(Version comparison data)
--- START ---

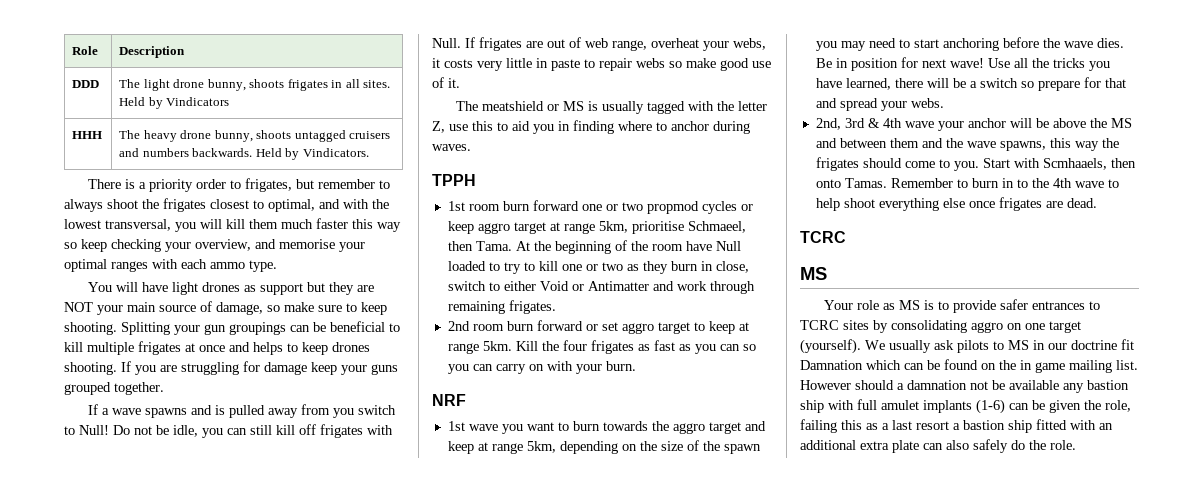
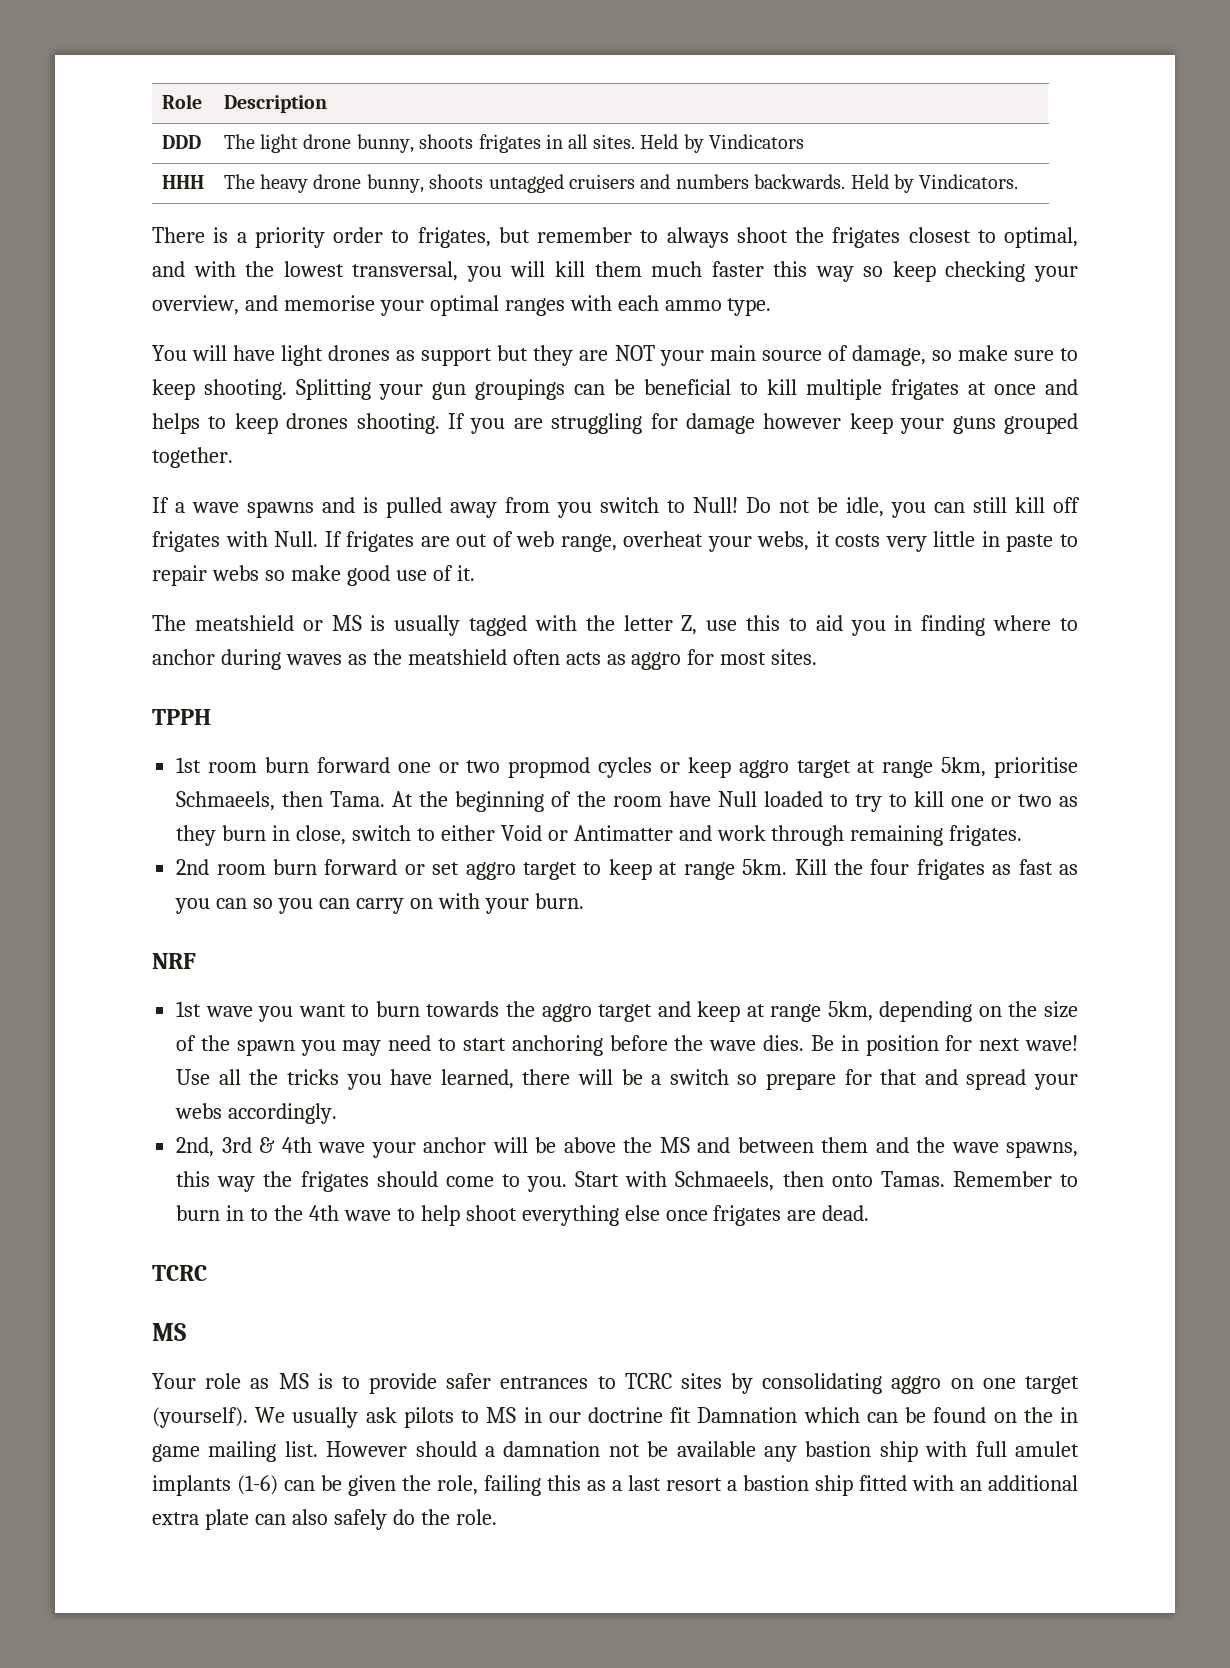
- If you are struggling for damage keep your guns grouped together.
+ If you are struggling for damage however keep your guns grouped together.
- The meatshield or MS is usually tagged with the letter Z, use this to aid you in finding where to anchor during waves.
+ The meatshield or MS is usually tagged with the letter Z, use this to aid you in finding where to anchor during waves as the meatshield often acts as aggro for most sites.
- 1st room burn forward one or two propmod cycles or keep aggro target at range 5km, prioritise Schmaeel, then Tama.
+ 1st room burn forward one or two propmod cycles or keep aggro target at range 5km, prioritise Schmaeels, then Tama.
- Use all the tricks you have learned, there will be a switch so prepare for that and spread your webs.
+ Use all the tricks you have learned, there will be a switch so prepare for that and spread your webs accordingly.
- Start with Scmhaaels, then onto Tamas.
+ Start with Schmaeels, then onto Tamas.

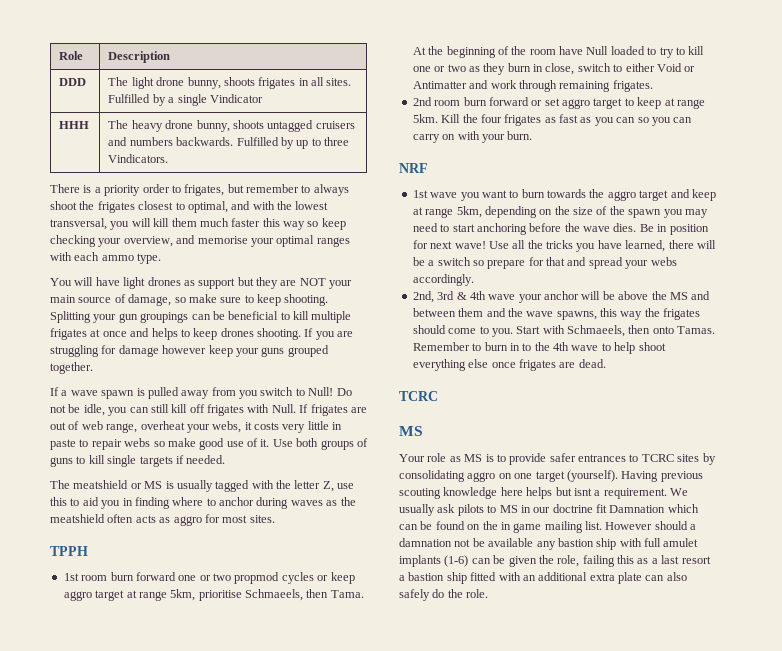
- DDD | The light drone bunny, shoots frigates in all sites. Held by Vindicators
+ DDD | The light drone bunny, shoots frigates in all sites. Fulfilled by a single Vindicator
- HHH | The heavy drone bunny, shoots untagged cruisers and numbers backwards. Held by Vindicators.
+ HHH | The heavy drone bunny, shoots untagged cruisers and numbers backwards. Fulfilled by up to three Vindicators.
- If a wave spawns and is pulled away from you switch to Null!
+ If a wave spawn is pulled away from you switch to Null!
+ Use both groups of guns to kill single targets if needed.
+ Having previous scouting knowledge here helps but isnt a requirement.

--- END ---

YOUR GOAL
Go through the data, and copy each line in which the word "sites" appears.

THE ANSWER
+ The meatshield or MS is usually tagged with the letter Z, use this to aid you in finding where to anchor during waves as the meatshield often acts as aggro for most sites.
- DDD | The light drone bunny, shoots frigates in all sites. Held by Vindicators
+ DDD | The light drone bunny, shoots frigates in all sites. Fulfilled by a single Vindicator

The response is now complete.